Departamento de Biologia Animal, Instituto de Biologia, Universidade Estadual de Campinas, Campinas, 13.083-862, São Paulo, Brazil.
School of Marine and Environmental Affairs, University of Washington, Seattle, WA 98105, Washington, USA.
Ecology. 2020 Jul;101(7):e03080. doi: 10.1002/ecy.3080. Epub 2020 May 21.
Biodiversity loss is a hallmark of our times, but predicting its consequences is challenging. Ecological interactions form complex networks with multiple direct and indirect paths through which the impacts of an extinction may propagate. Here we show that accounting for these multiple paths connecting species is necessary to predict how extinctions affect the integrity of ecological networks.
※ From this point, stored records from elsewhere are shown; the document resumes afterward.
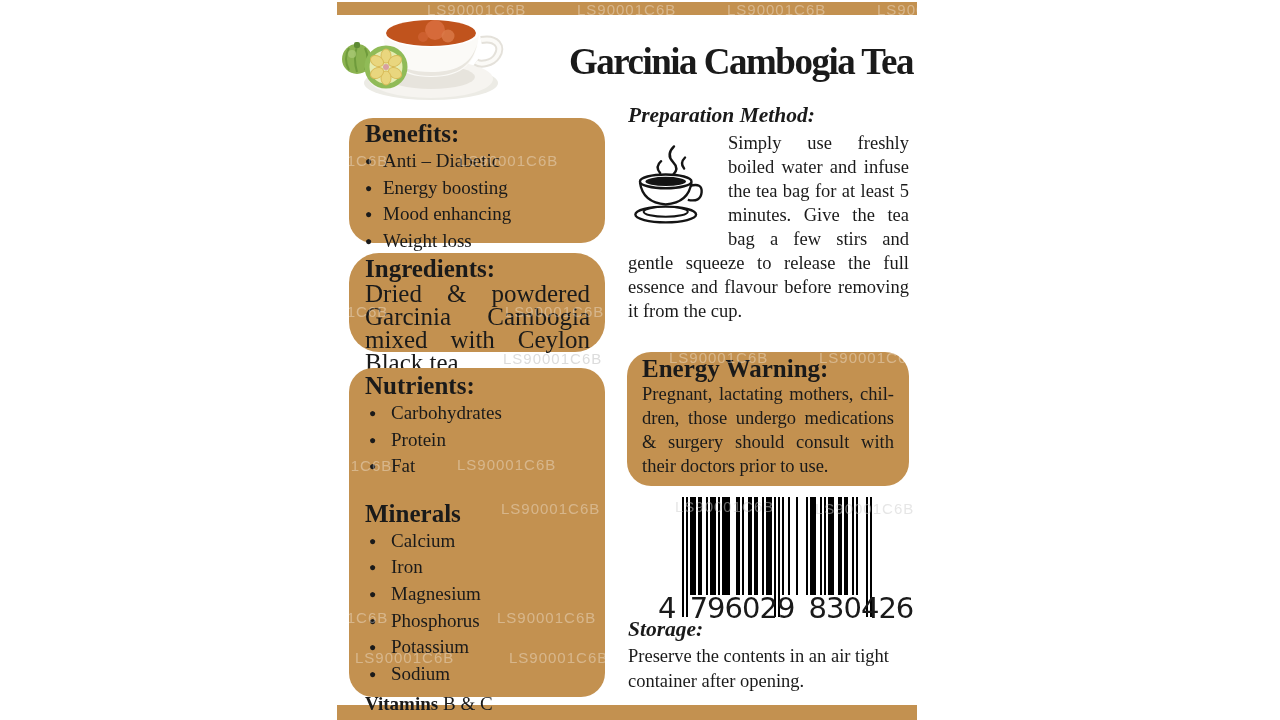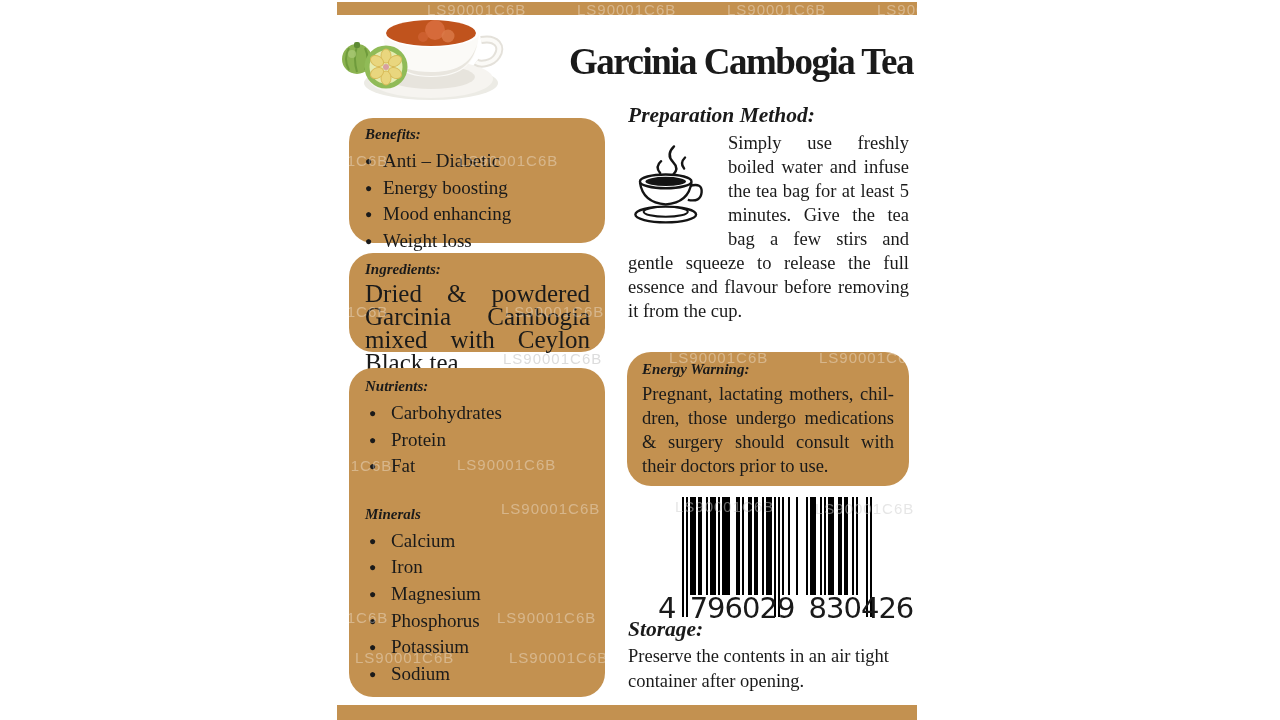--- a/index.html
+++ b/index.html
@@ -22,7 +22,7 @@
   .box-nutrients{left:12px;top:368px;width:256px;height:329px;padding:5px 15px 0 16px;}
   .box-warning{left:290px;top:352px;width:282px;height:134px;padding:4px 15px 0 15px;}
 
-  .box-h{font-size:15px;font-weight:bold;font-style:italic;line-height:26px;}
+  .box-h{font-size:25px;font-weight:bold;line-height:26px;}
   .blist{margin:2px 0 0 0;padding:0;list-style:none;}
   .blist li{display:flex;align-items:baseline;font-size:19px;line-height:23.5px;}
   .box-nutrients .blist li{line-height:24.6px;}

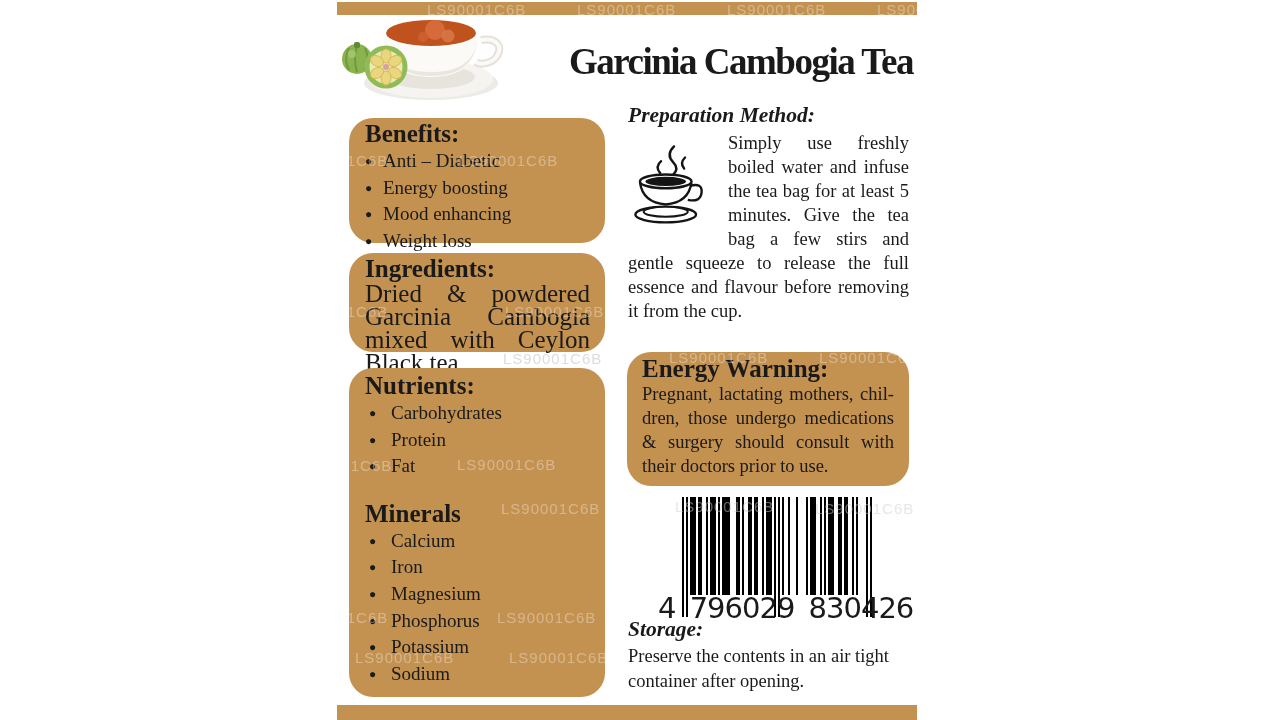--- a/index.html
+++ b/index.html
@@ -18,7 +18,7 @@
 
   .tanbox{position:absolute;background:#c39150;border-radius:24px;box-sizing:border-box;}
   .box-benefits{left:12px;top:118px;width:256px;height:125px;padding:3px 15px 0 16px;}
-  .box-ingredients{left:12px;top:253px;width:256px;height:99px;padding:3px 15px 0 16px;}
+  .box-ingredients{left:12px;top:253px;width:256px;height:99px;padding:3px 15px 0 16px;border-radius:30px;}
   .box-nutrients{left:12px;top:368px;width:256px;height:329px;padding:5px 15px 0 16px;}
   .box-warning{left:290px;top:352px;width:282px;height:134px;padding:4px 15px 0 15px;}
 

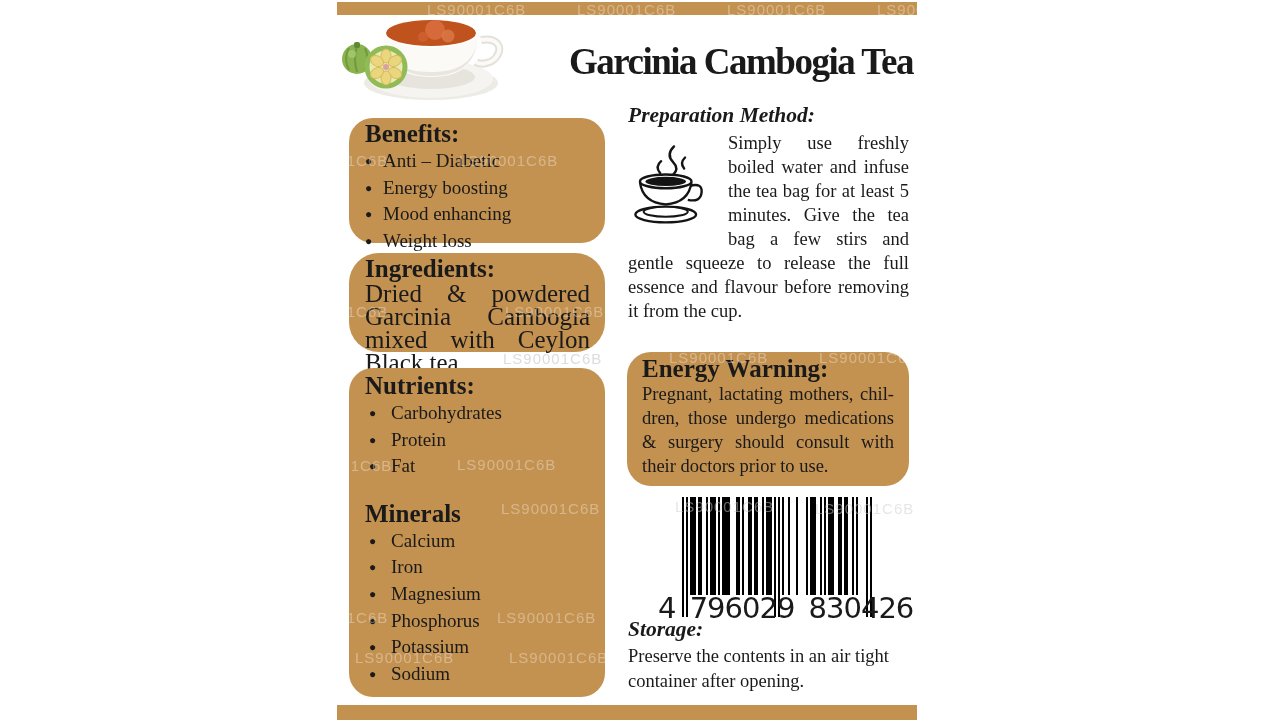--- a/index.html
+++ b/index.html
@@ -171,6 +171,10 @@
             <span>Sodium</span>
           </li>
         </ul>
+      <div class="vitamins">
+        <b>Vitamins</b>
+        <span>B &amp; C</span>
+      </div>
     </div>
 
     <div class="prep-h">Preparation Method:</div>

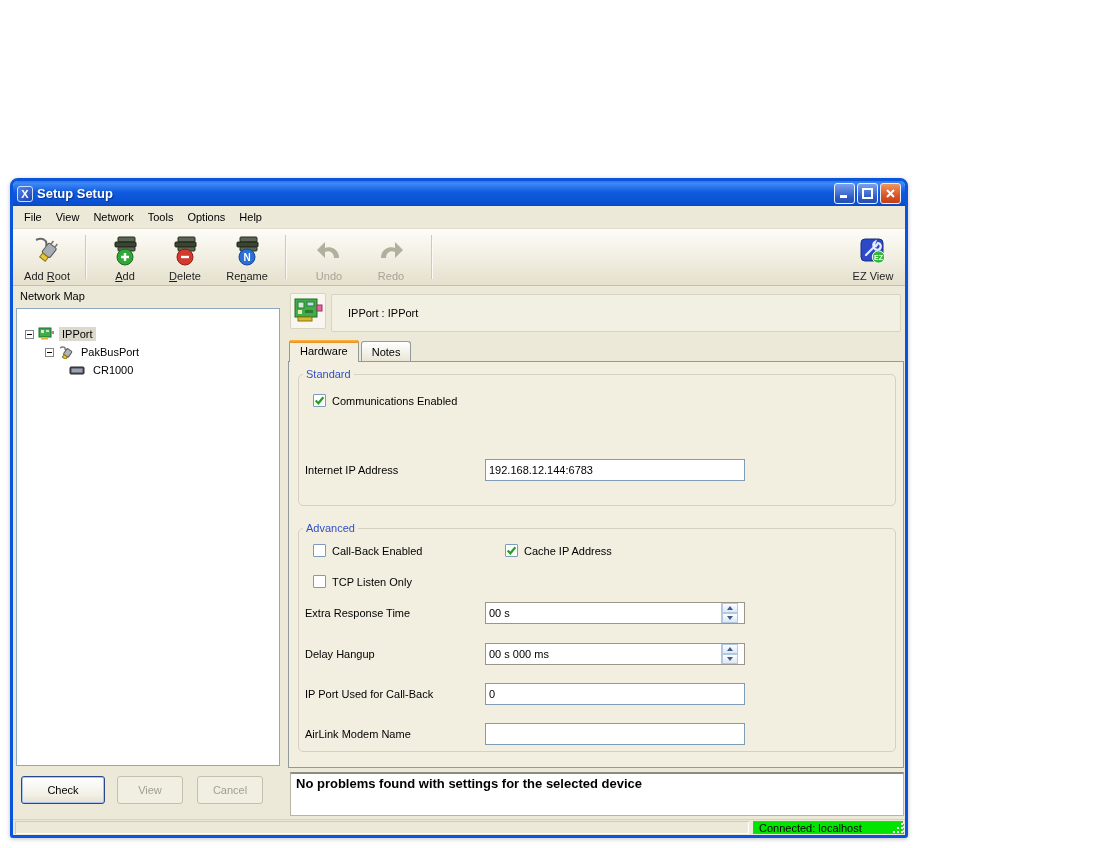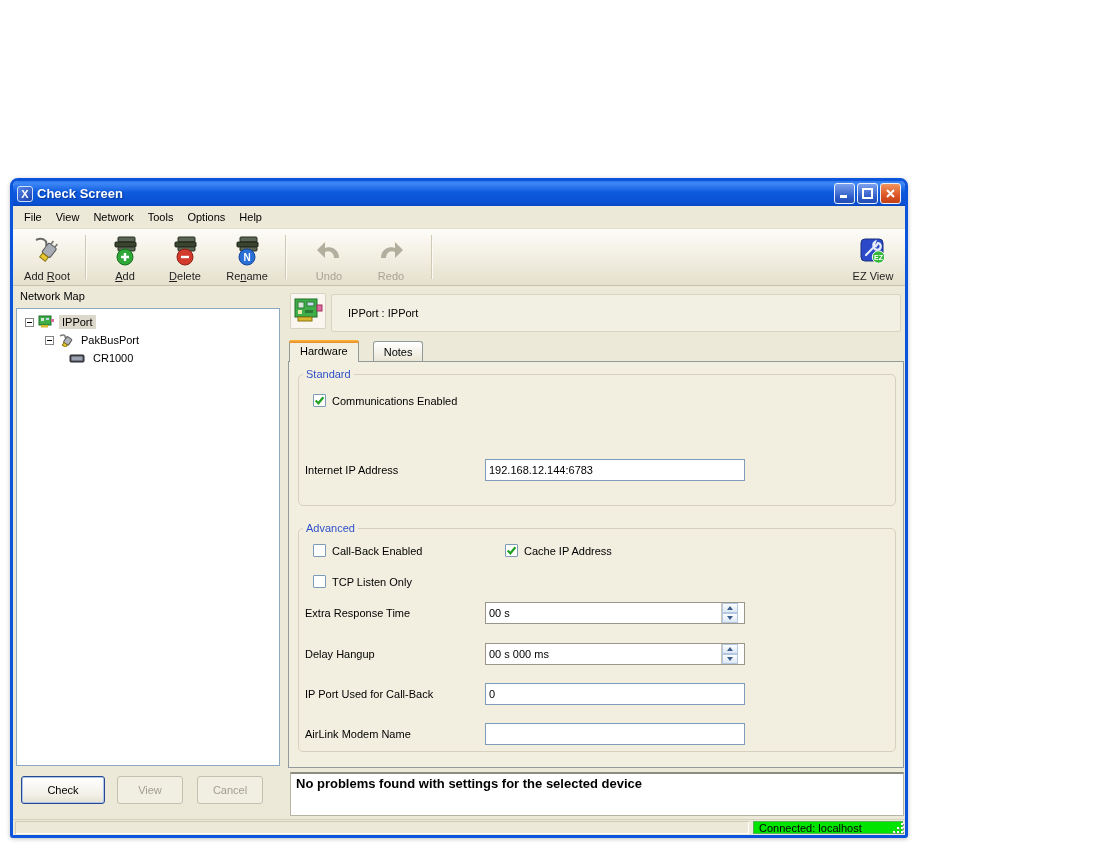--- a/index.html
+++ b/index.html
@@ -117,7 +117,7 @@
 
   <div class="titlebar">
     <div class="app-icon">X</div>
-    <div class="title-text">Check Screen</div>
+    <div class="title-text">Setup Setup</div>
     <div class="tb-btns">
       <div class="tb-btn minmax">
         <svg width="11" height="11">

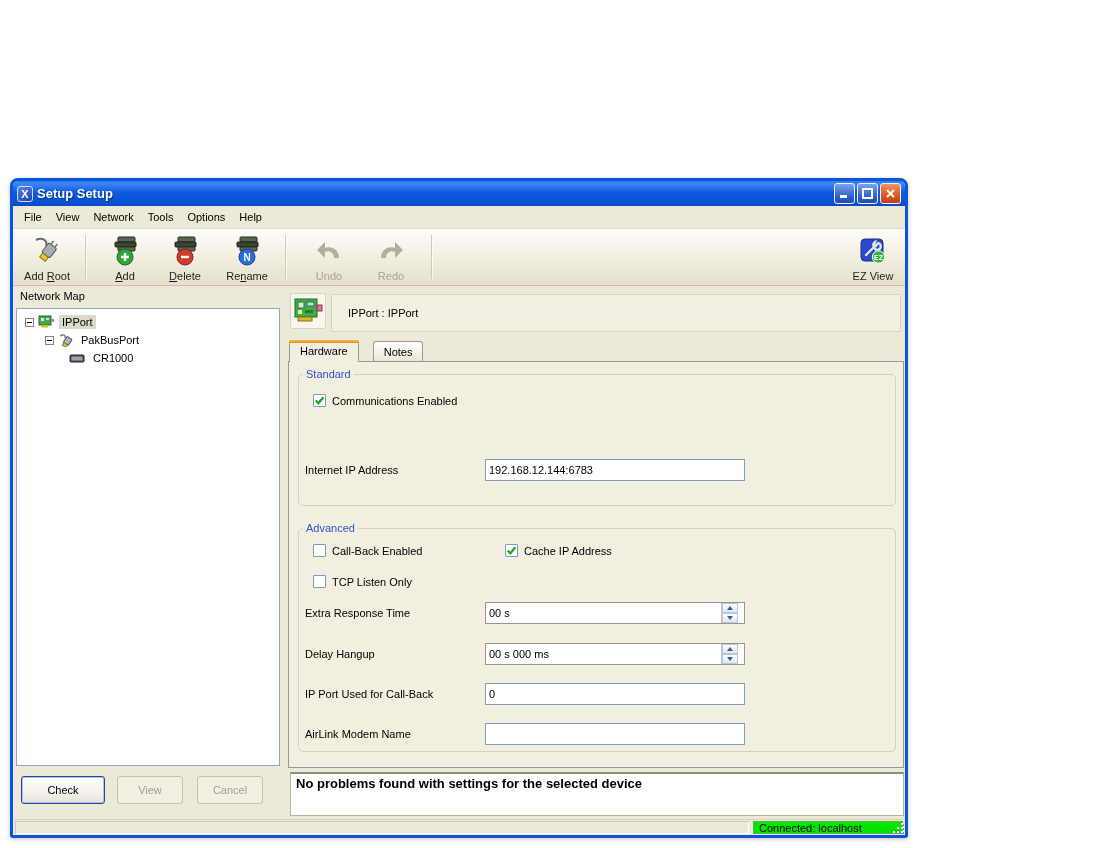--- a/index.html
+++ b/index.html
@@ -245,7 +245,7 @@
       <div class="netmap-label">Network Map</div>
 
       <div class="tree-box">
-        <div class="tree-row selected" style="padding-left:4px; margin-top:4px;">
+        <div class="tree-row selected" style="padding-left:4px; margin-top:16px;">
           <svg class="exp" viewBox="0 0 9 9">
               <rect x="0.5" y="0.5" width="8" height="8" fill="#fff" stroke="#848484"></rect>
               <line x1="2" y1="4.5" x2="7" y2="4.5" stroke="#000"></line>

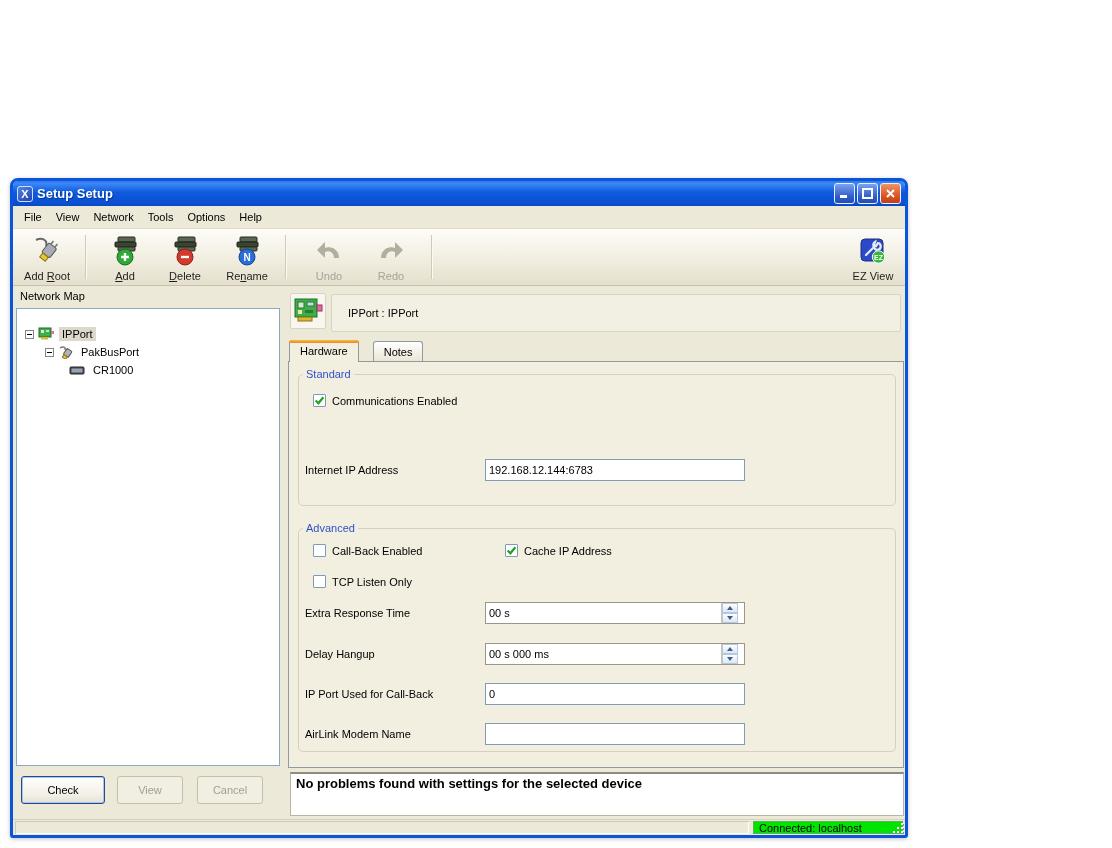--- a/index.html
+++ b/index.html
@@ -68,7 +68,7 @@
   .tabs { position:absolute; left:2px; top:54px; display:flex; }
   .tab { position:relative; height:21px; padding:4px 10px 0 10px; font-size:11px;
     border:1px solid #919B9C; border-bottom:none; border-radius:3px 3px 0 0;
-    background:linear-gradient(180deg,#FFFFFF,#EAE6D6); margin-right:14px; top:1px; height:20px; }
+    background:linear-gradient(180deg,#FFFFFF,#EAE6D6); margin-right:2px; top:1px; height:20px; }
   .tab.active { background:#F2EFE1; top:0; height:22px; z-index:3; }
   .tab.active::before { content:""; position:absolute; left:-1px; right:-1px; top:-1px; height:3px;
     background:linear-gradient(180deg,#FFB834,#E68B2C); border-radius:3px 3px 0 0; }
Using an approach initially developed for the study of information flow, we estimate indirect effects in plant-pollinator networks and find that even those species with several direct interactions may have much of their influence over others through long indirect paths. Next, we perform extinction simulations in those networks and show that although traditional connectivity metrics fail in the prediction of coextinction patterns, accounting for indirect interaction paths allows predicting species' vulnerability to the cascading effects of an extinction event. Embracing the structural complexity of ecological systems contributes towards a more predictive ecology, which is of paramount importance amid the current biodiversity crisis.
生物多样性的丧失是我们这个时代的一个标志,但预测其后果具有挑战性。生态相互作用形成了复杂的网络,其中有多种直接和间接的路径,灭绝的影响可以通过这些路径传播。在这里,我们表明,考虑到连接物种的这些多种路径,对于预测灭绝如何影响生态网络的完整性是必要的。我们使用最初为研究信息流而开发的方法来估计植物-传粉者网络中的间接效应,并发现即使是那些具有多种直接相互作用的物种,也可能通过长的间接路径对其他物种产生很大的影响。接下来,我们在这些网络中进行灭绝模拟,并表明尽管传统的连通性指标在预测共同灭绝模式方面存在缺陷,但考虑到间接相互作用路径可以预测物种对灭绝事件级联效应的脆弱性。接受生态系统结构复杂性有助于实现更具预测性的生态学,在当前的生物多样性危机中,这一点至关重要。